BEGIN EXCERPTED DATA

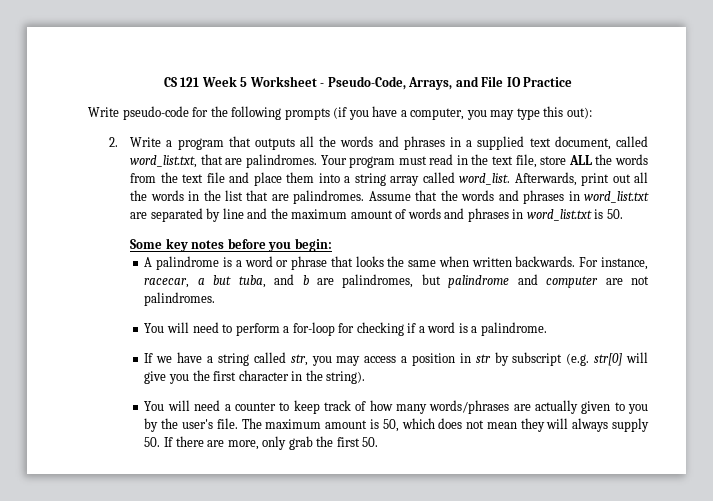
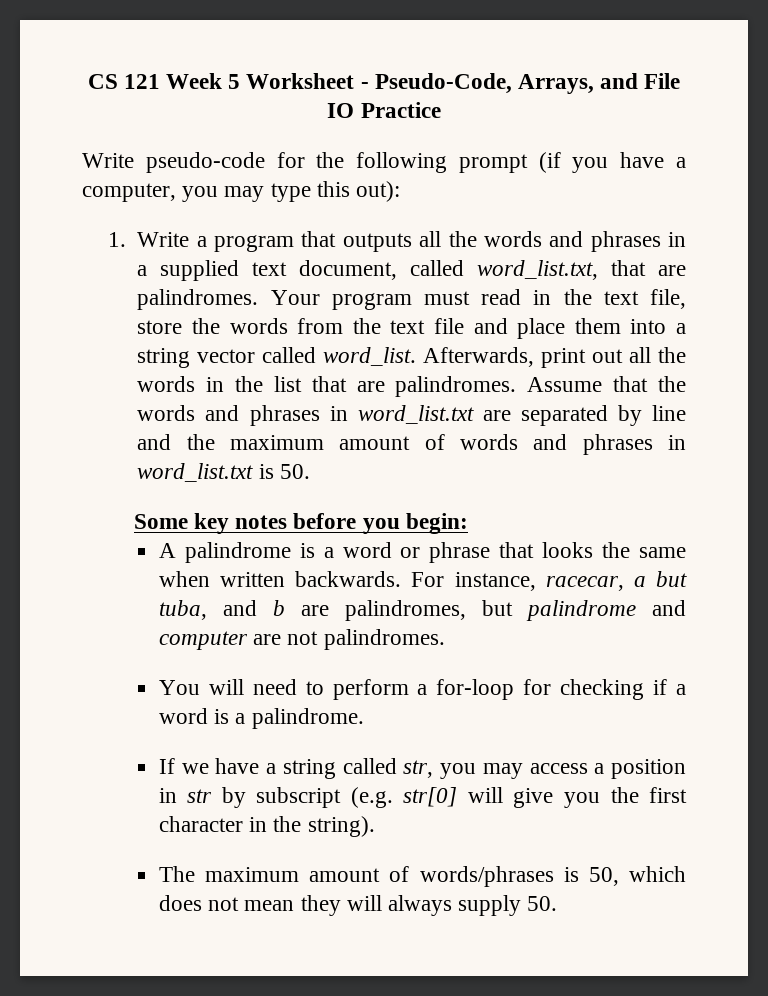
- Write pseudo-code for the following prompts (if you have a computer, you may type this out):
+ Write pseudo-code for the following prompt (if you have a computer, you may type this out):
- 2. Write a program that outputs all the words and phrases in a supplied text document, called word_list.txt, that are palindromes.
+ 1. Write a program that outputs all the words and phrases in a supplied text document, called word_list.txt, that are palindromes.
- Your program must read in the text file, store ALL the words from the text file and place them into a string array called word_list.
+ Your program must read in the text file, store the words from the text file and place them into a string vector called word_list.
- You will need a counter to keep track of how many words/phrases are actually given to you by the user's file. The maximum amount is 50, which does not mean they will always supply 50. If there are more, only grab the first 50.
+ The maximum amount of words/phrases is 50, which does not mean they will always supply 50.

END EXCERPTED DATA

For your answer, write out the data exactly and drop every picture.

- Write pseudo-code for the following prompts (if you have a computer, you may type this out):
+ Write pseudo-code for the following prompt (if you have a computer, you may type this out):
- 2. Write a program that outputs all the words and phrases in a supplied text document, called word_list.txt, that are palindromes.
+ 1. Write a program that outputs all the words and phrases in a supplied text document, called word_list.txt, that are palindromes.
- Your program must read in the text file, store ALL the words from the text file and place them into a string array called word_list.
+ Your program must read in the text file, store the words from the text file and place them into a string vector called word_list.
- You will need a counter to keep track of how many words/phrases are actually given to you by the user's file. The maximum amount is 50, which does not mean they will always supply 50. If there are more, only grab the first 50.
+ The maximum amount of words/phrases is 50, which does not mean they will always supply 50.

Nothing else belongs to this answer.